Stored data
_ _ _ _

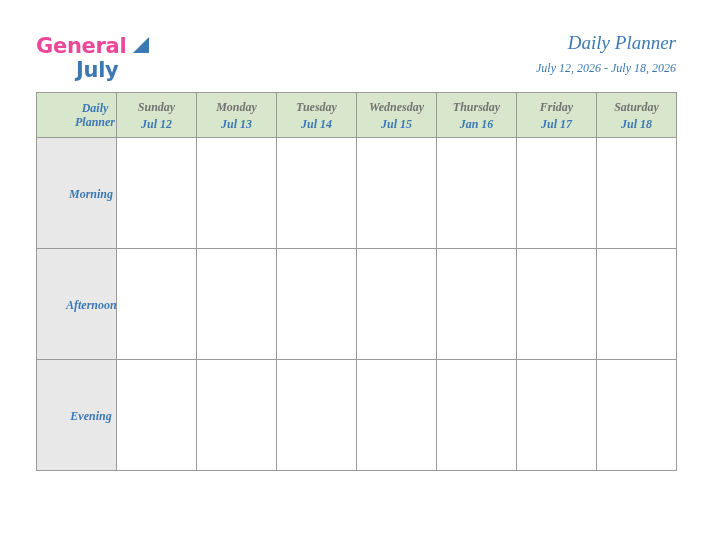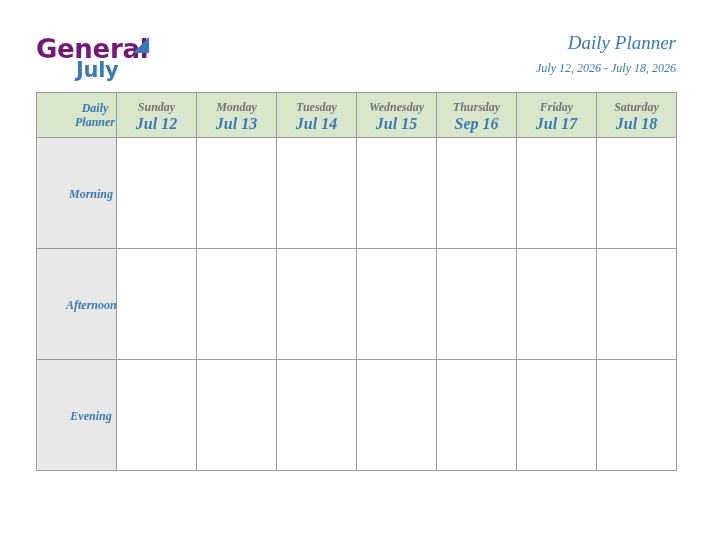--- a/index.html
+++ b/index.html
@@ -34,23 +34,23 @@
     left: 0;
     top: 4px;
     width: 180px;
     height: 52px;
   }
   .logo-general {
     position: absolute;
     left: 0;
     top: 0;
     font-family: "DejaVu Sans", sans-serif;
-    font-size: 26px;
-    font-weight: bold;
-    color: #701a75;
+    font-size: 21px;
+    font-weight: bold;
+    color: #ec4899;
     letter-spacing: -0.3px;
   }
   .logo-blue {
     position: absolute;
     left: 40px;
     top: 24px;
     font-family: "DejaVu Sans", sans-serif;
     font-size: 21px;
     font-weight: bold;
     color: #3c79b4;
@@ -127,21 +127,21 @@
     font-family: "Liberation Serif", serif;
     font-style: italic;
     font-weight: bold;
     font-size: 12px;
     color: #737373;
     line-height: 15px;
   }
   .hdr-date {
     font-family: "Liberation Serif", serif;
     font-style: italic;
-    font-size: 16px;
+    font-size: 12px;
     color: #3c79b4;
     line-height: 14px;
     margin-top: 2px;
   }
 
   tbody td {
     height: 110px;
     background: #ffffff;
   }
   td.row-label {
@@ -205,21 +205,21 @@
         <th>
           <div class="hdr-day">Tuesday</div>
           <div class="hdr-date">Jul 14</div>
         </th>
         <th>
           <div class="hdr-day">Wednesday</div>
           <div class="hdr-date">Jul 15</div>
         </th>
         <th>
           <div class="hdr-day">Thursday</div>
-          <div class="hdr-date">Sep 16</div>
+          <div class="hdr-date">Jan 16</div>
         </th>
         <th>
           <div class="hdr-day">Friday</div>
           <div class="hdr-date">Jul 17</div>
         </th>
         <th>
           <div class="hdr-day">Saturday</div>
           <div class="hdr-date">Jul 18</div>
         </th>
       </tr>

_ _ _ _

Repeat the data word for word. Skip the pictures.

--- a/index.html
+++ b/index.html
@@ -34,23 +34,23 @@
     left: 0;
     top: 4px;
     width: 180px;
     height: 52px;
   }
   .logo-general {
     position: absolute;
     left: 0;
     top: 0;
     font-family: "DejaVu Sans", sans-serif;
-    font-size: 26px;
-    font-weight: bold;
-    color: #701a75;
+    font-size: 21px;
+    font-weight: bold;
+    color: #ec4899;
     letter-spacing: -0.3px;
   }
   .logo-blue {
     position: absolute;
     left: 40px;
     top: 24px;
     font-family: "DejaVu Sans", sans-serif;
     font-size: 21px;
     font-weight: bold;
     color: #3c79b4;
@@ -127,21 +127,21 @@
     font-family: "Liberation Serif", serif;
     font-style: italic;
     font-weight: bold;
     font-size: 12px;
     color: #737373;
     line-height: 15px;
   }
   .hdr-date {
     font-family: "Liberation Serif", serif;
     font-style: italic;
-    font-size: 16px;
+    font-size: 12px;
     color: #3c79b4;
     line-height: 14px;
     margin-top: 2px;
   }
 
   tbody td {
     height: 110px;
     background: #ffffff;
   }
   td.row-label {
@@ -205,21 +205,21 @@
         <th>
           <div class="hdr-day">Tuesday</div>
           <div class="hdr-date">Jul 14</div>
         </th>
         <th>
           <div class="hdr-day">Wednesday</div>
           <div class="hdr-date">Jul 15</div>
         </th>
         <th>
           <div class="hdr-day">Thursday</div>
-          <div class="hdr-date">Sep 16</div>
+          <div class="hdr-date">Jan 16</div>
         </th>
         <th>
           <div class="hdr-day">Friday</div>
           <div class="hdr-date">Jul 17</div>
         </th>
         <th>
           <div class="hdr-day">Saturday</div>
           <div class="hdr-date">Jul 18</div>
         </th>
       </tr>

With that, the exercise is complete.